_Exercise_: Among the lines of the material below, how many carry the word "font"? Only the number is wanted.

═══ Data to use

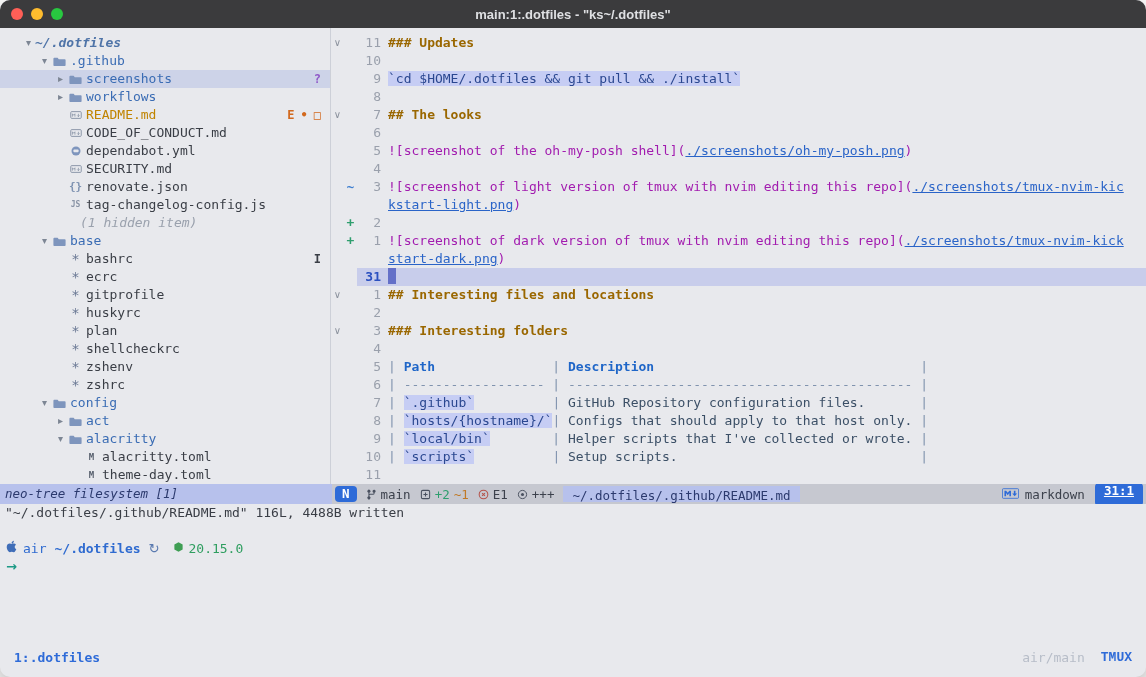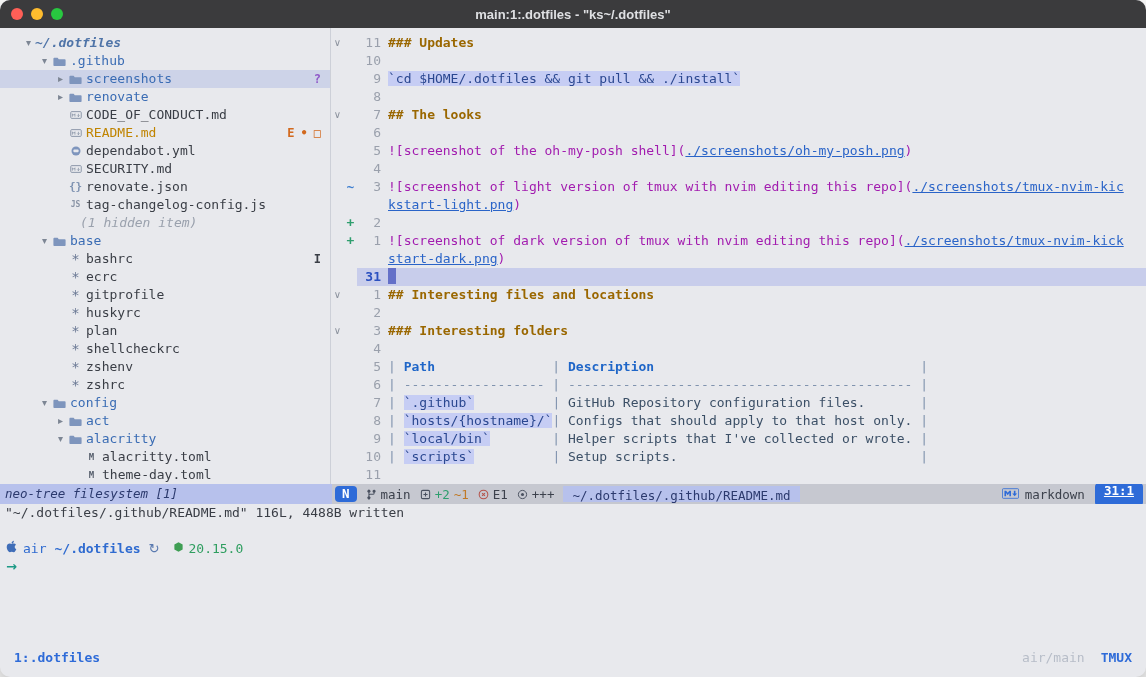--- a/index.html
+++ b/index.html
@@ -77,21 +77,21 @@
   .prompt-line{height:18px;line-height:18px;display:flex;align-items:center;white-space:pre;}
   .p-host{color:#2f6bd0;margin-left:6px;}
   .p-cwd{color:#2f6bd0;font-weight:bold;margin-left:8px;}
   .p-sync{color:#5a7ab0;margin-left:8px;}
   .p-node{display:inline-flex;align-items:center;gap:4px;margin-left:14px;color:#2f9e60;}
   .arrow-line{height:18px;line-height:18px;color:#1d9a86;font-weight:bold;}
   .tmuxbar{height:24px;flex:0 0 24px;margin-bottom:8px;display:flex;align-items:center;padding:0 14px;}
   .t-left{color:#2e6bd8;font-weight:600;}
   .t-fill{flex:1;}
   .t-session{color:#b7bdc8;margin-right:16px;}
-  .t-name{color:#2e6bd8;font-weight:600;}
+  .t-name{color:#2e6bd8;font-weight:600;font-family:Liberation Mono, monospace;}
 </style>
 </head>
 <body>
 
 <div class="window">
 
   <div class="titlebar">
     <div class="lights">
       <span class="light" style="background:var(--traffic_red)"></span>
       <span class="light" style="background:var(--traffic_yellow)"></span>
@@ -107,29 +107,29 @@
         <div id="neotree-list">
             <div class="trow" style="padding-left: 22px;"><span class="chev">▾</span><span class="lbl lroot">~/.dotfiles</span></div>
             <div class="trow" style="padding-left: 38px;"><span class="chev">▾</span><span class="ticon"><svg width="13" height="13" viewBox="0 0 16 16">
                   <path fill="#7e95bd" d="M1.5 3.5h4.2l1.4 1.8h7.4c.6 0 1 .4 1 1v6.2c0 .6-.4 1-1 1h-13c-.6 0-1-.4-1-1v-8c0-.6.4-1 1-1z"></path>
                 </svg></span><span class="lbl ld">.github</span></div>
             <div class="trow sel" style="padding-left: 54px;"><span class="chev">▸</span><span class="ticon"><svg width="13" height="13" viewBox="0 0 16 16">
                   <path fill="#7e95bd" d="M1.5 3.5h4.2l1.4 1.8h7.4c.6 0 1 .4 1 1v6.2c0 .6-.4 1-1 1h-13c-.6 0-1-.4-1-1v-8c0-.6.4-1 1-1z"></path>
                 </svg></span><span class="lbl ld">screenshots</span><span class="badges"><span style="color:#8f59c8">?</span></span></div>
             <div class="trow" style="padding-left: 54px;"><span class="chev">▸</span><span class="ticon"><svg width="13" height="13" viewBox="0 0 16 16">
                   <path fill="#7e95bd" d="M1.5 3.5h4.2l1.4 1.8h7.4c.6 0 1 .4 1 1v6.2c0 .6-.4 1-1 1h-13c-.6 0-1-.4-1-1v-8c0-.6.4-1 1-1z"></path>
-                </svg></span><span class="lbl ld">renovate</span></div>
+                </svg></span><span class="lbl ld">workflows</span></div>
+            <div class="trow" style="padding-left: 54px;"><span class="spc"></span><span class="ticon"><svg width="14" height="12" viewBox="0 0 16 16">
+                  <rect x="1" y="3.5" width="14" height="9" rx="1.3" fill="none" stroke="#8a95a8" stroke-width="1.3"></rect>
+                  <path d="M3.2 10.2V6.4l1.7 1.9 1.7-1.9v3.8M11.2 6.4v3.8m-1.6-1.6l1.6 1.6 1.6-1.6" stroke="#8a95a8" stroke-width="1.1" fill="none"></path>
+                </svg></span><span class="lbl lf" style="color:#c08400">README.md</span><span class="badges"><span style="color:#d2691e">E</span><span style="color:#d2691e">•</span><span style="color:#d2691e">□</span></span></div>
             <div class="trow" style="padding-left: 54px;"><span class="spc"></span><span class="ticon"><svg width="14" height="12" viewBox="0 0 16 16">
                   <rect x="1" y="3.5" width="14" height="9" rx="1.3" fill="none" stroke="#8a95a8" stroke-width="1.3"></rect>
                   <path d="M3.2 10.2V6.4l1.7 1.9 1.7-1.9v3.8M11.2 6.4v3.8m-1.6-1.6l1.6 1.6 1.6-1.6" stroke="#8a95a8" stroke-width="1.1" fill="none"></path>
                 </svg></span><span class="lbl lf">CODE_OF_CONDUCT.md</span></div>
-            <div class="trow" style="padding-left: 54px;"><span class="spc"></span><span class="ticon"><svg width="14" height="12" viewBox="0 0 16 16">
-                  <rect x="1" y="3.5" width="14" height="9" rx="1.3" fill="none" stroke="#8a95a8" stroke-width="1.3"></rect>
-                  <path d="M3.2 10.2V6.4l1.7 1.9 1.7-1.9v3.8M11.2 6.4v3.8m-1.6-1.6l1.6 1.6 1.6-1.6" stroke="#8a95a8" stroke-width="1.1" fill="none"></path>
-                </svg></span><span class="lbl lf" style="color:#c08400">README.md</span><span class="badges"><span style="color:#d2691e">E</span><span style="color:#d2691e">•</span><span style="color:#d2691e">□</span></span></div>
             <div class="trow" style="padding-left: 54px;"><span class="spc"></span><span class="ticon"><svg width="12" height="12" viewBox="0 0 16 16">
                   <circle cx="8" cy="8" r="6" fill="#7e95bd"></circle>
                   <rect x="4.6" y="6" width="6.8" height="3.6" rx="1" fill="#e8e9ed"></rect>
                 </svg></span><span class="lbl lf">dependabot.yml</span></div>
             <div class="trow" style="padding-left: 54px;"><span class="spc"></span><span class="ticon"><svg width="14" height="12" viewBox="0 0 16 16">
                   <rect x="1" y="3.5" width="14" height="9" rx="1.3" fill="none" stroke="#8a95a8" stroke-width="1.3"></rect>
                   <path d="M3.2 10.2V6.4l1.7 1.9 1.7-1.9v3.8M11.2 6.4v3.8m-1.6-1.6l1.6 1.6 1.6-1.6" stroke="#8a95a8" stroke-width="1.1" fill="none"></path>
                 </svg></span><span class="lbl lf">SECURITY.md</span></div>
             <div class="trow" style="padding-left: 54px;"><span class="spc"></span><span class="ticon"><span class="braces">{}</span></span><span class="lbl lf">renovate.json</span></div>
             <div class="trow" style="padding-left: 54px;"><span class="spc"></span><span class="ticon"><span class="jsi">JS</span></span><span class="lbl lf">tag-changelog-config.js</span></div>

══════

_Exercise answer_: 5